A lesão de DeMarcus Cousins na noite de sexta-feira vai muito além do que o próprio jogador machucado, não podendo atuar pelo resto da temporada. A ruptura do tendão de Aquiles do pivô, que ocorreu a 15s do fim da vitória contra os Rockets, pode mudar o cenário da próxima intertemporada, do próprio New Orleans Pelicans e até da NBA num futuro não muito distante.
Primeiramente, vamos nos preocupar com o indivíduo. Cousins estava na melhor temporada de sua carreira, com média de 25,2 pontos, 12,9 rebotes, 5,4 assistências, 1,6 roubos, 1,6 tocos e 2,2 bolas de 3 pontos. Ele definitivamente se tornou um dos melhores e mais completos pivôs da NBA desde que chegou aos Pelicans, há exatamente um ano. Além disso, no próximo mês ele seria titular do All-Star Game pela primeira vez na carreira.
Aos 27 anos, ele vivia o auge, mas agora é improvável que retorne a essa forma novamente. O precedente para os que tiveram essa mesma lesão na NBA não é nada animador.
Recentemente, lembramos de Kobe Bryant, que basicamente encurtou sua carreira pois nunca mais foi o mesmo depois de romper o tendão de Aquiles. O mesmo aconteceu com Chauncey Billups. Brandon Jennings não está nem mais na NBA com 28 anos depois de sofrer essa mesma lesão em 2016-17.
Nenhum deles é pivô, mas o caso mais próximo foi o de Elton Brand, que rompeu o tendão de Aquiles em 2007 aos 27 anos e nunca mais foi o mesmo, deixando o status de All-Star para aos poucos ir tendo menos valor na Liga até chegar a uma aposentadoria discreta.
Cousins está em último ano de contrato e seria o principal pivô disponível.
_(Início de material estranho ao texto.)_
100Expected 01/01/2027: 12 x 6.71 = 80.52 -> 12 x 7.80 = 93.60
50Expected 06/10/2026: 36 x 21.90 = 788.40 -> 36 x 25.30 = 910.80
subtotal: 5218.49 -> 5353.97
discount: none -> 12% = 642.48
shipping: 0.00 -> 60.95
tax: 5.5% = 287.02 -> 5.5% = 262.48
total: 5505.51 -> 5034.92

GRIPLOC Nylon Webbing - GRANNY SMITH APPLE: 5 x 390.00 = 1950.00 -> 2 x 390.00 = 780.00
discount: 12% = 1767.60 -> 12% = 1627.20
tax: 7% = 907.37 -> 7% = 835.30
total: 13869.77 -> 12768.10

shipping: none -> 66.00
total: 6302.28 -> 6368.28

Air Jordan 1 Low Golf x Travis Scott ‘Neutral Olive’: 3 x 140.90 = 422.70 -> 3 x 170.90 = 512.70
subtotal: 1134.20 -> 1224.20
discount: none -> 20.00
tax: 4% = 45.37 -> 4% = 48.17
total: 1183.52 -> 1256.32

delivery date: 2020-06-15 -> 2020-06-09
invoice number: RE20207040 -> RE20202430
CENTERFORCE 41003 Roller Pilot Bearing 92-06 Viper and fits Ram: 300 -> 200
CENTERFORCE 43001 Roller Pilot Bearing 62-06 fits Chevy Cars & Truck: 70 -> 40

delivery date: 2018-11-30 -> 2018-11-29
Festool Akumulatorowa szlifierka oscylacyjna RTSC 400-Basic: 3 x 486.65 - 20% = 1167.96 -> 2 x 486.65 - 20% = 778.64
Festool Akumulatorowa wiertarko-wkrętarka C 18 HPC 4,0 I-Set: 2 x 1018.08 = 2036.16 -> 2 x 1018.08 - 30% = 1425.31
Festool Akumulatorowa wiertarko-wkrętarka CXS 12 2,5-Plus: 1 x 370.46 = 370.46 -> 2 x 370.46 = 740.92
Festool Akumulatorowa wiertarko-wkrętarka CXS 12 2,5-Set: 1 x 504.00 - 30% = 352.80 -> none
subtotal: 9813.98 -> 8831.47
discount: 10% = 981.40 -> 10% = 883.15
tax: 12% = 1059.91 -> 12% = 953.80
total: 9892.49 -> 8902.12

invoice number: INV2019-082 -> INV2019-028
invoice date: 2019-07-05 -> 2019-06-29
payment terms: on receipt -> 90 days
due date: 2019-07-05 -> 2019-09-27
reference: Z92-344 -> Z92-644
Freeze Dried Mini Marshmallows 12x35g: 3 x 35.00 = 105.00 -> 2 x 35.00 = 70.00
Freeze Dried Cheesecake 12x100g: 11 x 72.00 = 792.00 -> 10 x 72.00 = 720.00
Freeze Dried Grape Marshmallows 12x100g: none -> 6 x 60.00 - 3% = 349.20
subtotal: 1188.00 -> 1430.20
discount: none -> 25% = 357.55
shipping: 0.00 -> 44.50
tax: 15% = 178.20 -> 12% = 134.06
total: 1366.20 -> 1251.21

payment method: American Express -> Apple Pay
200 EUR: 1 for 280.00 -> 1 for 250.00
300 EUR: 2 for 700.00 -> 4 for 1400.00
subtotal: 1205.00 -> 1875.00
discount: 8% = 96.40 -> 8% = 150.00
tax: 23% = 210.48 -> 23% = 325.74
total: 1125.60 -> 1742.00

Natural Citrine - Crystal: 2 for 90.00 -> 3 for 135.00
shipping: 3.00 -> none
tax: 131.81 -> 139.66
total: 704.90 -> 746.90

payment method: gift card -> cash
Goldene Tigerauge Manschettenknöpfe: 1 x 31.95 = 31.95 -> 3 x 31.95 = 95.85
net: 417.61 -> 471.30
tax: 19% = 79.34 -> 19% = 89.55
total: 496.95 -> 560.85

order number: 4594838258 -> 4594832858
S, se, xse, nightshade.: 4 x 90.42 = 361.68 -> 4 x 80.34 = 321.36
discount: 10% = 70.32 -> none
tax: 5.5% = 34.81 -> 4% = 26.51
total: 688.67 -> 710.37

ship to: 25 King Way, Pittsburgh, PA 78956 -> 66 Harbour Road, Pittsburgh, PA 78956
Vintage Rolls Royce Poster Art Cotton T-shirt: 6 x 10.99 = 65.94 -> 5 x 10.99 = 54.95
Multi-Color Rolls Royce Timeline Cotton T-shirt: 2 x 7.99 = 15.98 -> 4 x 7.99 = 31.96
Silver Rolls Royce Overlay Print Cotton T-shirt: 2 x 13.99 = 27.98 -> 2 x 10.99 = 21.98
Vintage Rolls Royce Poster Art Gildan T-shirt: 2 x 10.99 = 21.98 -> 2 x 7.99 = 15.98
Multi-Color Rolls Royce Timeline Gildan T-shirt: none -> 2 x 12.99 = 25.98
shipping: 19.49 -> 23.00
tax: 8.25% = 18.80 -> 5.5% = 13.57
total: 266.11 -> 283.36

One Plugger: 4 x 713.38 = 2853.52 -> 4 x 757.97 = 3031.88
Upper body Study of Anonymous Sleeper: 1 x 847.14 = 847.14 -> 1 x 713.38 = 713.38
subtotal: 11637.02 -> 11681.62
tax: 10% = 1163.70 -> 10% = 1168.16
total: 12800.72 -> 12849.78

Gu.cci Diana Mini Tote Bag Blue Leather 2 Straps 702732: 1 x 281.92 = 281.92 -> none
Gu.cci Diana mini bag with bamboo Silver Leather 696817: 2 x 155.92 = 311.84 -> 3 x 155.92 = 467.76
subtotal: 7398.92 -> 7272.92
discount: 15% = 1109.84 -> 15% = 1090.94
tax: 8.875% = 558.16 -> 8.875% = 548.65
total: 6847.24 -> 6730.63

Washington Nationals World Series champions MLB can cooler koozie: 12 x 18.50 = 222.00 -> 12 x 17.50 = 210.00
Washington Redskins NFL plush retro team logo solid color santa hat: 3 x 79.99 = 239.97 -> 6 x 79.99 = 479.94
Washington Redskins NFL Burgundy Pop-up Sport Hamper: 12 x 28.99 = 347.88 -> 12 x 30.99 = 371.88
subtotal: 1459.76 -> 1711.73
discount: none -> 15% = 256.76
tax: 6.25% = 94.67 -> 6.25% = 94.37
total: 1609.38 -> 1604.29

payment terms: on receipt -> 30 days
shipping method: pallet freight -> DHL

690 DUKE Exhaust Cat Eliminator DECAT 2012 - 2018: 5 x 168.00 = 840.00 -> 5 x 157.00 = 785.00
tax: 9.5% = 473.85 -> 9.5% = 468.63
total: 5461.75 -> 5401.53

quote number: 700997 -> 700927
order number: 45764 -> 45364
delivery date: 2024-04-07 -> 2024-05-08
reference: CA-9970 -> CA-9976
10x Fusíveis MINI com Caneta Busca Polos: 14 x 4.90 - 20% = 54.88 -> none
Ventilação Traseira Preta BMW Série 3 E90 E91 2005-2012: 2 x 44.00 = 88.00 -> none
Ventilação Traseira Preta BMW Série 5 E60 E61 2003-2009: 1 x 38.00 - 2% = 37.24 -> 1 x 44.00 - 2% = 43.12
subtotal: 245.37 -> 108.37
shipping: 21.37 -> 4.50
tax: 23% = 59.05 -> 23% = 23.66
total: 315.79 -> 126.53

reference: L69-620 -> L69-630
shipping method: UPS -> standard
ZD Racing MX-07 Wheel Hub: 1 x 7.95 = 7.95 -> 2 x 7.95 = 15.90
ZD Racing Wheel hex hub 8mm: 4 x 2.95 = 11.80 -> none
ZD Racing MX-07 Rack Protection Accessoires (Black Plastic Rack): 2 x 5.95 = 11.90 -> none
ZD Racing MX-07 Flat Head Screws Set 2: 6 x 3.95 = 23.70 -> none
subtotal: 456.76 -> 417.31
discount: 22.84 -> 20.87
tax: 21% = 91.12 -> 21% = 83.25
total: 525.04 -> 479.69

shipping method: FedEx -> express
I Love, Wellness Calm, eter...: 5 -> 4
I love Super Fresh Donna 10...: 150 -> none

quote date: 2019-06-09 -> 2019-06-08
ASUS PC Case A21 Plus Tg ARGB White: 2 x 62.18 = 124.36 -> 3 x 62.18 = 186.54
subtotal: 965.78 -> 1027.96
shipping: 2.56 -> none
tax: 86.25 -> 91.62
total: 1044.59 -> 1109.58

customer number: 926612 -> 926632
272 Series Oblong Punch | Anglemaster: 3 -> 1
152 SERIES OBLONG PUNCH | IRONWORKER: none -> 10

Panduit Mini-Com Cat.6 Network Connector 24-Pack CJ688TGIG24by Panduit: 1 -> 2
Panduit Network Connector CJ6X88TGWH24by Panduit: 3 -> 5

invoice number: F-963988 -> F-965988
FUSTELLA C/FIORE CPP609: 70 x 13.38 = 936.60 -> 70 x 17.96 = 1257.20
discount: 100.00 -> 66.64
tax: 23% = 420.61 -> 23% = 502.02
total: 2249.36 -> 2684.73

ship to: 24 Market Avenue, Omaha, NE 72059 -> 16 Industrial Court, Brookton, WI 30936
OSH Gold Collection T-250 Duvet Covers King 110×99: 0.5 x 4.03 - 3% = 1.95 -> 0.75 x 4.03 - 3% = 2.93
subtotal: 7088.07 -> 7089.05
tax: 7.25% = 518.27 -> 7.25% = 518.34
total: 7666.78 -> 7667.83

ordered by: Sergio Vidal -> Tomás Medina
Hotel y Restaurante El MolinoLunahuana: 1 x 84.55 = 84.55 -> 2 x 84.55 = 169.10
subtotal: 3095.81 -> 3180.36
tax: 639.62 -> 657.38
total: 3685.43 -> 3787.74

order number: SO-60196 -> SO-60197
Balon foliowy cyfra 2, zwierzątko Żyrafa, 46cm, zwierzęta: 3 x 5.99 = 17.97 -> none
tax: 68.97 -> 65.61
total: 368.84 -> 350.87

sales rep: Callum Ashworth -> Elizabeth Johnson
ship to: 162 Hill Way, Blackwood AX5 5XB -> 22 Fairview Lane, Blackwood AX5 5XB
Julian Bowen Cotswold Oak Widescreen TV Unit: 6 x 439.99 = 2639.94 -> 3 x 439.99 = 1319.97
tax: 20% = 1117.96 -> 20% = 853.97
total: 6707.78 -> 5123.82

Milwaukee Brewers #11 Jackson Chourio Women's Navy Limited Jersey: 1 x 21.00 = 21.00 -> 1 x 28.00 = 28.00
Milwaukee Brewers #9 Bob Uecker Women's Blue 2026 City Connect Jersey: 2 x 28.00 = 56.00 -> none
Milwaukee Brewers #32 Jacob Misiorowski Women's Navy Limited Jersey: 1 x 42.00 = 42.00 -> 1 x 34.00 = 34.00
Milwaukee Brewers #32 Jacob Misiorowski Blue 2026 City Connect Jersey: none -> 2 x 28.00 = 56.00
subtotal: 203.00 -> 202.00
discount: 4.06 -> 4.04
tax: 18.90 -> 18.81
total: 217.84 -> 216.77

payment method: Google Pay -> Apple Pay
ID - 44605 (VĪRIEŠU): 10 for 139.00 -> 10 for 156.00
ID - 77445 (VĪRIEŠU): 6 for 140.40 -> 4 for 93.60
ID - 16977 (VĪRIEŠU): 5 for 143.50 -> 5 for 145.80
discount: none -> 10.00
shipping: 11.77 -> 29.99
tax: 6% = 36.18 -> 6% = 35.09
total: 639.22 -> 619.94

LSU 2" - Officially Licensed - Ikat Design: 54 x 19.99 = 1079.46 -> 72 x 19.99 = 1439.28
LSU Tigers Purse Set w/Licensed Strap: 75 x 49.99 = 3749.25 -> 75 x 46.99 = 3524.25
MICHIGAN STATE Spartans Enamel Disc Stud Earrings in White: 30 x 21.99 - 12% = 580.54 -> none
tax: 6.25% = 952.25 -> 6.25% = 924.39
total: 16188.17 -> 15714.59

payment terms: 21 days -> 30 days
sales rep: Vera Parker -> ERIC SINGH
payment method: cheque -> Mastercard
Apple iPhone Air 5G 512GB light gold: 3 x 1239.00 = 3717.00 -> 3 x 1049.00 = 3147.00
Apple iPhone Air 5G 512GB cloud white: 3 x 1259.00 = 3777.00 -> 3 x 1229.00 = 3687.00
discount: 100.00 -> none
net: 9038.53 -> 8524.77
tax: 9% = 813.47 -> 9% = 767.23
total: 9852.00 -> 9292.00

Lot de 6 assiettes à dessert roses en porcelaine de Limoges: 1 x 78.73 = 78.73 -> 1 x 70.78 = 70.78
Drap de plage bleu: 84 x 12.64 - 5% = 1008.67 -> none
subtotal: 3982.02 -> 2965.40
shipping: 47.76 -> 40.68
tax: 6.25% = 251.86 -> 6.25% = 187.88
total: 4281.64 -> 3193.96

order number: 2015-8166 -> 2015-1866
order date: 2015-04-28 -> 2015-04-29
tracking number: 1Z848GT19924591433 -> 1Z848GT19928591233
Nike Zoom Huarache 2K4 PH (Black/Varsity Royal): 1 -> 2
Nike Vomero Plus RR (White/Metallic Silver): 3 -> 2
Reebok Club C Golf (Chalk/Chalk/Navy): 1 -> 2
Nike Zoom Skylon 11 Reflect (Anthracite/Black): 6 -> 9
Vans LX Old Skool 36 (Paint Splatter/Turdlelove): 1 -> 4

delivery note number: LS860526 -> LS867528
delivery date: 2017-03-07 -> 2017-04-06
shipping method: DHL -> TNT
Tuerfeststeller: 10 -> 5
Times como Los Angeles Lakers eram especulados como possíveis destinos para ele, que estaria elegível para um contrato de 5 anos e mais de US$ 170 milhões se ficasse em Nova Orleans.
Com uma lesão dessas, onde o tempo de recuperação varia de 6 a 10 meses, é bem provável que os times sejam mais cautelosos com ele.
Para os Pelicans
Para a franquia, no momento atual, a temporada tomou um contorno preocupante. New Orleans é o sexto no Oeste (27-21) e tem apenas 3 jogos de vantagem para o nono, o Los Angeles Clippers. E Cousins era peça fundamental do time.
Com ele em quadra, os Pelicans fazem 38,8 pontos no garrafão por jogo. Sem ele, 11,3. Ou seja, Alvin Gentry vai ter que achar uma outra forma de suprir essa ausência no seu estilo de atuar.
Dos 34 jogos restantes dos Pelicans, 17 são contra times em posição de playoff atualmente, além de mais 3 contra os próprios Clippers.
No futuro
Desde que chegou à NBA, em 2012, Anthony Davis só foi aos playoffs uma única vez, em 2015, sendo varrido pelos Warriors. Certamente a competitividade da franquia nos próximos anos será um fator importante para o pivô ficar ou não além de 2020, quando ele vira agente livre.
Os Pelicans já têm mais de US$ 120 milhões comprometidos em salários na próxima temporada, acima do teto da NBA. Isso dá à franquia pouca flexibilidade para assinar com agentes livres sem ser Cousins.
De qualquer forma, a lesão de Cousins foi uma fatalidade para ele, Pelicans e o fã de NBA.